Teatro-danza in Biennale. Arriva in laguna la compagnia belga Peeping Tom di Gabriela Carrizo. Il contemporaneo? È ciò che verrà dopo quello che c’è

Il secondo appuntamento per gli incontri aperti al pubblico della Biennale Teatro 2012, inaugurati da Declan Donnellan, sposta l’attenzione dal teatro di regia al teatro-danza. Arriva in Biennale Gabriela Carrizo, fondatrice della celebre compagnia Peeping Tom. Trasferitasi a Bruxelles dall’Argentina, formatasi con Alain Platel e Jan Lauwers, la Carrizo guida il progetto insieme a Frank […]

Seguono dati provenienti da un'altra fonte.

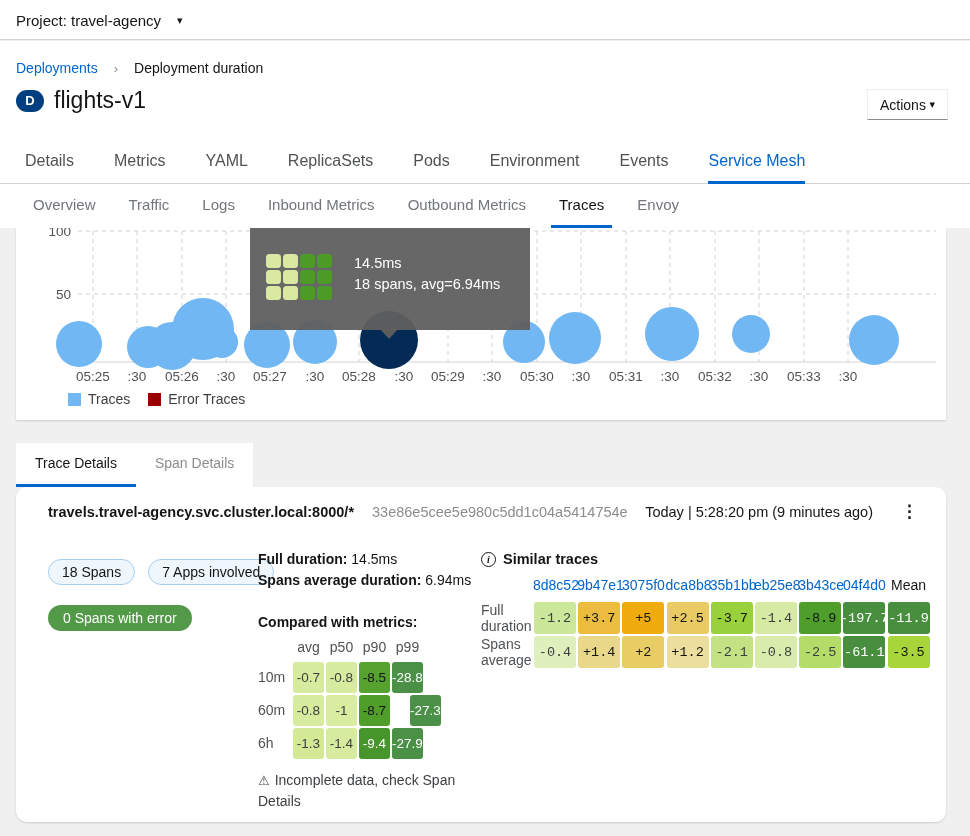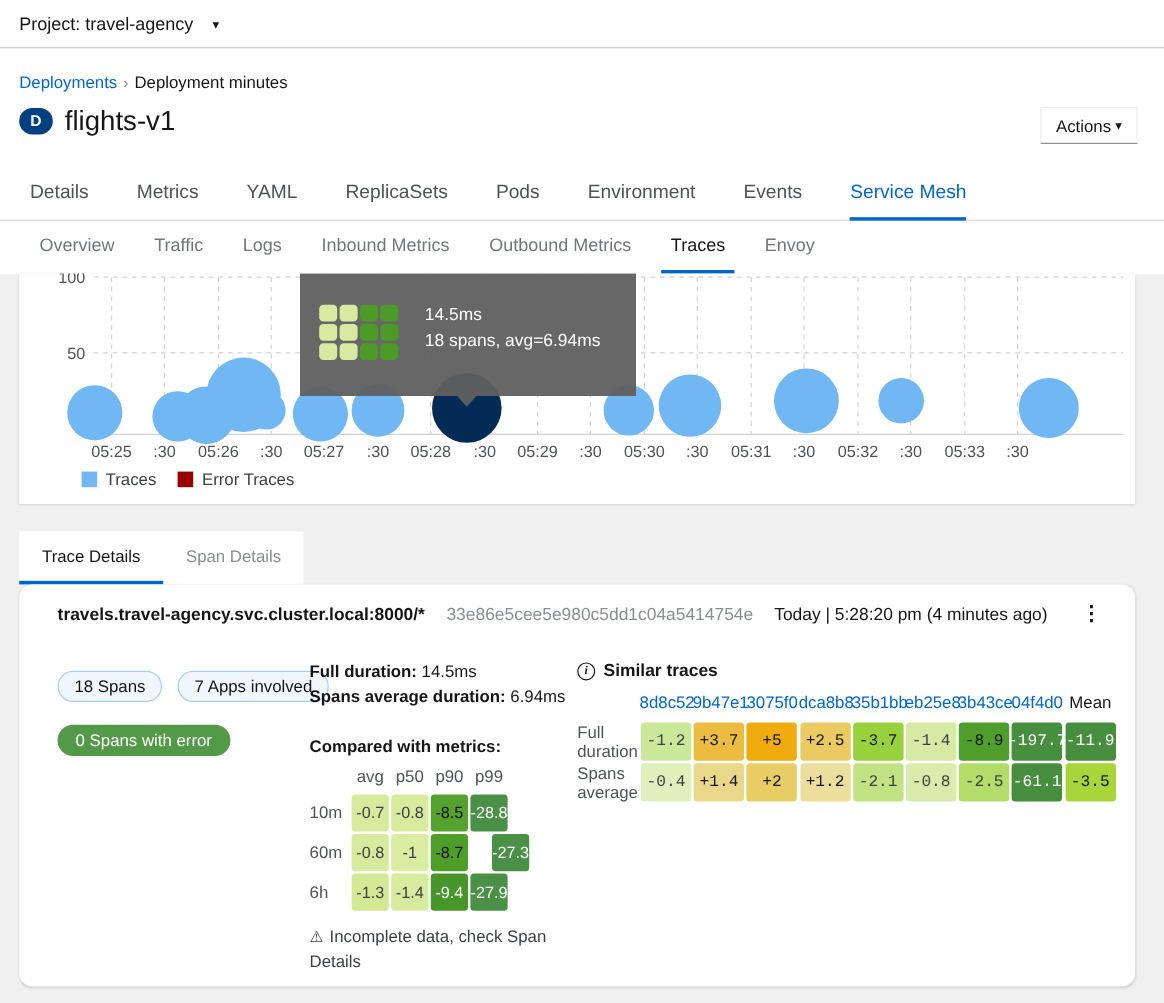--- a/index.html
+++ b/index.html
@@ -7,21 +7,21 @@
   body { font-family:"Liberation Sans", sans-serif; color:#151515; }
   .app { position:relative; width:970px; height:836px; background:#f0f0f0; overflow:hidden; }
 
   
   .topbar { position:absolute; top:0; left:0; width:970px; height:40px; background:#fff; border-bottom:1px solid #d2d2d2; }
   .project-select { position:absolute; left:16px; top:0; height:40px; display:flex; align-items:center; gap:16px; font-size:15px; cursor:pointer; }
   .caret { font-size:11px; color:#151515; }
 
   
   .page-head { position:absolute; top:41px; left:0; width:970px; height:187px; background:#fff; }
-  .breadcrumb { position:absolute; top:19px; left:16px; font-size:14px; display:flex; align-items:center; gap:5px; }
+  .breadcrumb { position:absolute; top:19px; left:16px; font-size:14px; display:flex; align-items:center; gap:16px; }
   .breadcrumb a { color:#0066cc; text-decoration:none; cursor:pointer; }
   .breadcrumb .sep { color:#8a8d90; font-size:13px; }
   .title-row { position:absolute; top:46px; left:16px; display:flex; align-items:center; gap:10px; }
   .d-badge { display:inline-flex; align-items:center; justify-content:center; width:28px; height:22px; border-radius:11px; background:#004080; color:#fff; font-size:13px; font-weight:bold; }
   .title-row h1 { font-size:23px; font-weight:400; color:#151515; }
   .actions-btn { position:absolute; top:48px; right:22px; width:81px; height:31px; background:#fff; border:1px solid #ededed; border-bottom:1px solid #8a8d90; font-family:inherit; font-size:14px; color:#151515; display:flex; align-items:center; justify-content:space-between; padding:0 12px; cursor:pointer; }
   .main-tabs { position:absolute; top:99px; left:0; width:970px; height:44px; border-bottom:1px solid #d2d2d2; display:flex; gap:40px; padding-left:25px; }
   .main-tabs .tab { font-size:16px; color:#4f5255; line-height:41px; height:44px; border-bottom:3px solid transparent; cursor:pointer; white-space:nowrap; }
   .main-tabs .tab.active { color:#0066cc; border-bottom-color:#0066cc; }
   .sub-tabs { position:absolute; top:143px; left:0; width:970px; height:44px; display:flex; gap:17px; padding-left:25px; background:#fff; }
@@ -95,21 +95,21 @@
     <div class="project-select">
       <span>Project: travel-agency</span>
       <span class="caret">▾</span>
     </div>
   </header>
 
   <div class="page-head">
     <nav class="breadcrumb">
       <a>Deployments</a>
       <span class="sep">›</span>
-      <span>Deployment minutes</span>
+      <span>Deployment duration</span>
     </nav>
     <div class="title-row">
       <span class="d-badge">D</span>
       <h1>flights-v1</h1>
     </div>
     <button class="actions-btn">
       <span>Actions</span>
       <span class="caret">▾</span>
     </button>
     <div class="main-tabs">
@@ -229,21 +229,21 @@
     </div>
     <div class="ptab">
       <span>Span Details</span>
     </div>
   </div>
 
   <div class="trace-card">
     <div class="trace-head">
       <span class="trace-name">travels.travel-agency.svc.cluster.local:8000/*</span>
       <span class="trace-id">33e86e5cee5e980c5dd1c04a5414754e</span>
-      <span class="trace-time">Today | 5:28:20 pm (4 minutes ago)</span>
+      <span class="trace-time">Today | 5:28:20 pm (9 minutes ago)</span>
       <span class="kebab">⋮</span>
     </div>
 
     <div class="badges-col">
       <div class="badge-row1">
         <span class="pill-blue">18 Spans</span>
         <span class="pill-blue">7 Apps involved</span>
       </div>
       <div class="badge-row2">
         <span class="pill-green">0 Spans with error</span>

Il secondo appuntamento per gli incontri aperti al pubblico della Biennale Teatro 2012, inaugurati da Declan Donnellan, sposta l’attenzione dal teatro di regia al teatro-danza. Arriva in Biennale Gabriela Carrizo, fondatrice della celebre compagnia Peeping Tom. Trasferitasi a Bruxelles dall’Argentina, formatasi con Alain Platel e Jan Lauwers, la Carrizo guida il progetto insieme a Frank Chartier, spinta dalla necessità di raccontare storie e costruire personaggi.

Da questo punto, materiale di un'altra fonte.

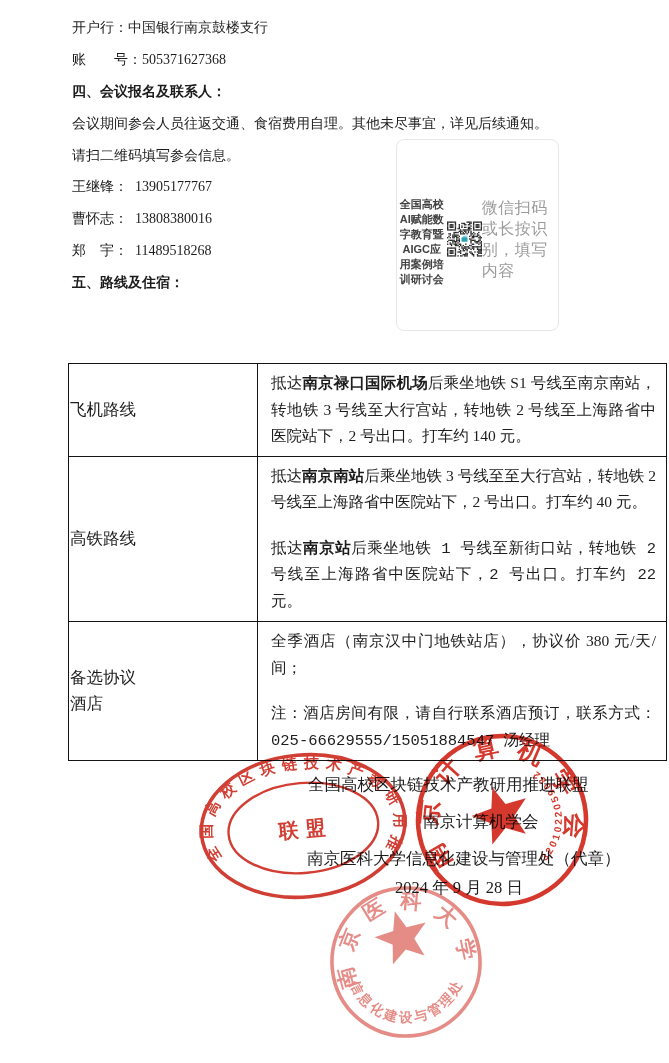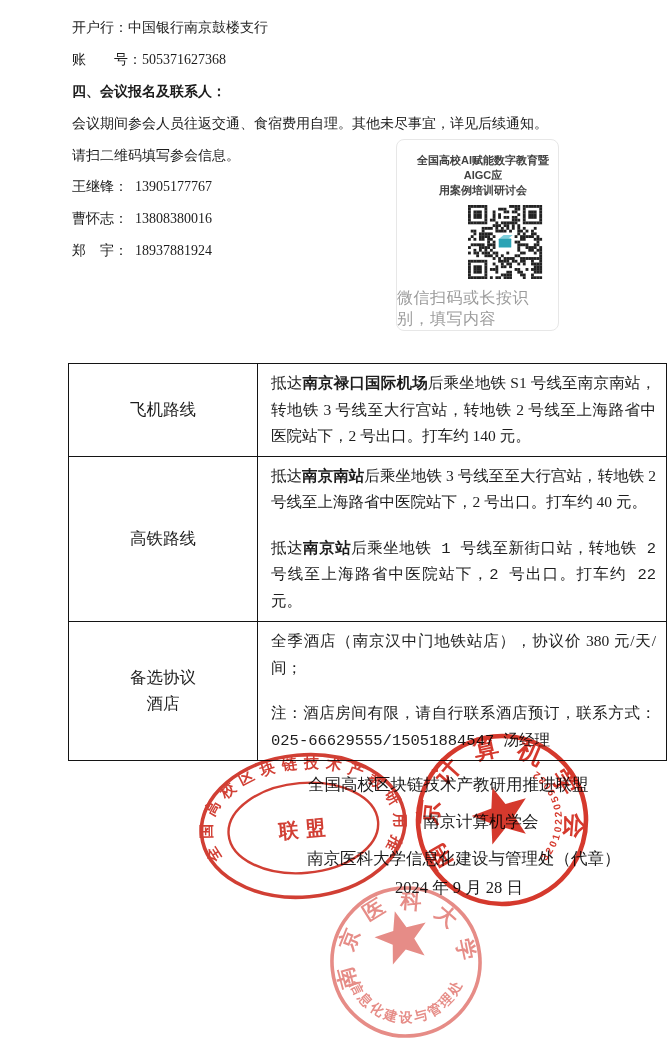--- a/index.html
+++ b/index.html
@@ -10,37 +10,37 @@
   }
   
   .doc-text{position:absolute;left:72px;top:12px;width:585px;}
   .doc-line{height:31.9px;line-height:31.9px;font-size:14px;white-space:nowrap;}
   .doc-line.bold{font-weight:bold;}
   .contact-phone{margin-left:7px;}
   
   .qr-card{
     position:absolute;left:396px;top:139px;width:161px;height:190px;
     background:#ffffff;border:1px solid #e7e7e7;border-radius:8px;
-    display:flex;flex-direction:column;align-items:flex-end;
+    display:flex;flex-direction:row;align-items:center;
     font-family:"Liberation Sans","DejaVu Sans",sans-serif;
   }
   .qr-title{
     margin-top:13px;font-size:11px;line-height:15px;font-weight:bold;
     color:#414141;text-align:center;width:150px;
   }
   .qr-box{margin-top:7px;width:106px;height:106px;}
   .qr-caption{margin-top:9px;font-size:16px;color:#9b9b9b;letter-spacing:.5px;}
   
   .route-table{
     position:absolute;left:68px;top:363px;width:599px;
     border-collapse:collapse;table-layout:fixed;
   }
   .route-table td{border:1.6px solid #141414;vertical-align:middle;}
   td.cell-label{
-    width:186px;text-align:center;font-size:16.5px;line-height:26px;
+    width:186px;text-align:left;font-size:16.5px;line-height:26px;
     white-space:pre-line;
   }
   td.cell-content{padding:6px 10px 6px 13px;font-size:15.5px;line-height:26.5px;text-align:justify;}
   td.cell-content p{margin:0;}
   td.cell-content p + p{margin-top:20px;font-family:Liberation Mono, monospace;}
   tr.row-air{height:88px;} tr.row-rail{height:126px;} tr.row-hotel{height:95px;}
   
   .sig{position:absolute;font-size:16.5px;white-space:nowrap;z-index:1;}
   .sig1{left:308px;top:774px;}
   .sig2{left:423px;top:811px;}
@@ -58,22 +58,23 @@
 
 <div class="doc-text">
   <div class="doc-line">开户行：中国银行南京鼓楼支行</div>
   <div class="doc-line">账　　号：505371627368</div>
   <div class="doc-line bold">四、会议报名及联系人：</div>
   <div class="doc-line">会议期间参会人员往返交通、食宿费用自理。其他未尽事宜，详见后续通知。</div>
   <div class="doc-line">请扫二维码填写参会信息。</div>
 
   <div class="doc-line"><span>王继锋：</span><span class="contact-phone">13905177767</span></div>
   <div class="doc-line"><span>曹怀志：</span><span class="contact-phone">13808380016</span></div>
-  <div class="doc-line"><span>郑　宇：</span><span class="contact-phone">18937881924</span></div>
-
+  <div class="doc-line"><span>郑　宇：</span><span class="contact-phone">11489518268</span></div>
+
+  <div class="doc-line bold">五、路线及住宿：</div>
 </div>
 
 <div class="qr-card">
   <div class="qr-title">
     <span>全国高校AI赋能数字教育暨AIGC应</span><br>
     <span>用案例培训研讨会</span>
   </div>
   <svg id="qr-svg" class="qr-box" viewBox="0 0 106 106">
       <rect x="0.00" y="0.00" width="4.08" height="4.08" fill="#222"></rect>
       <rect x="3.93" y="0.00" width="4.08" height="4.08" fill="#222"></rect>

Ogni entità posta in scena appare come sviscerata, nell’intimo, da ogni singolo componente del collettivo, arrivando allo spettatore attraverso nuove modalità di rappresentazione scenica, capaci di rompere ogni confine tra le varie discipline artistiche, oltre ogni categorizzazione.
Improntato totalmente sulle orme della Postmodern dance, a tratti reazionario, il lavoro della compagnia coniuga clownerie, contact, teatro e cinema, concentrandosi in particolare su una determinata concezione del tempo e della tecnica di montaggio. La strada percorsa sembra essere in bilico tra innovazione e quella nuova tradizione fiamminga che dalla fine dei Novanta agli anni Zero ha dettato un canone estetico preciso, imponendo in tutta Europa un modo di pensare la danza. D’altronde, interrogata da Porcheddu su quale sia oggi la dialettica tra classico e contemporaneo, Gabrila Carrizo risponde: «Non mi piacciono le definizioni. Cos’è il teatro, cos’è la danza? Cos’è classico e cos’è contemporaneo? Io tendo a mescolare e sovrapporre i confini. Oggi, grazie alle telecomunicazioni, ad internet, ad una nuova modalità di intendere i rapporti umani, esiste una fluidità del tempo, un’impossibilità di mettere delle cornici alle cose ed è questa visione che influenza il mio lavoro e il mio modo di pensare. Quando abbiamo cominciato a lavorare per Le Salon abbiamo pensato che l’ambientazione costruita fosse il calco di una scena classica da teatro francese e invece è risultata perfettamente adeguata all’azione al suo interno si doveva svolgere. Credo che il contemporaneo sia ciò che verrà dopo quello che c’è adesso».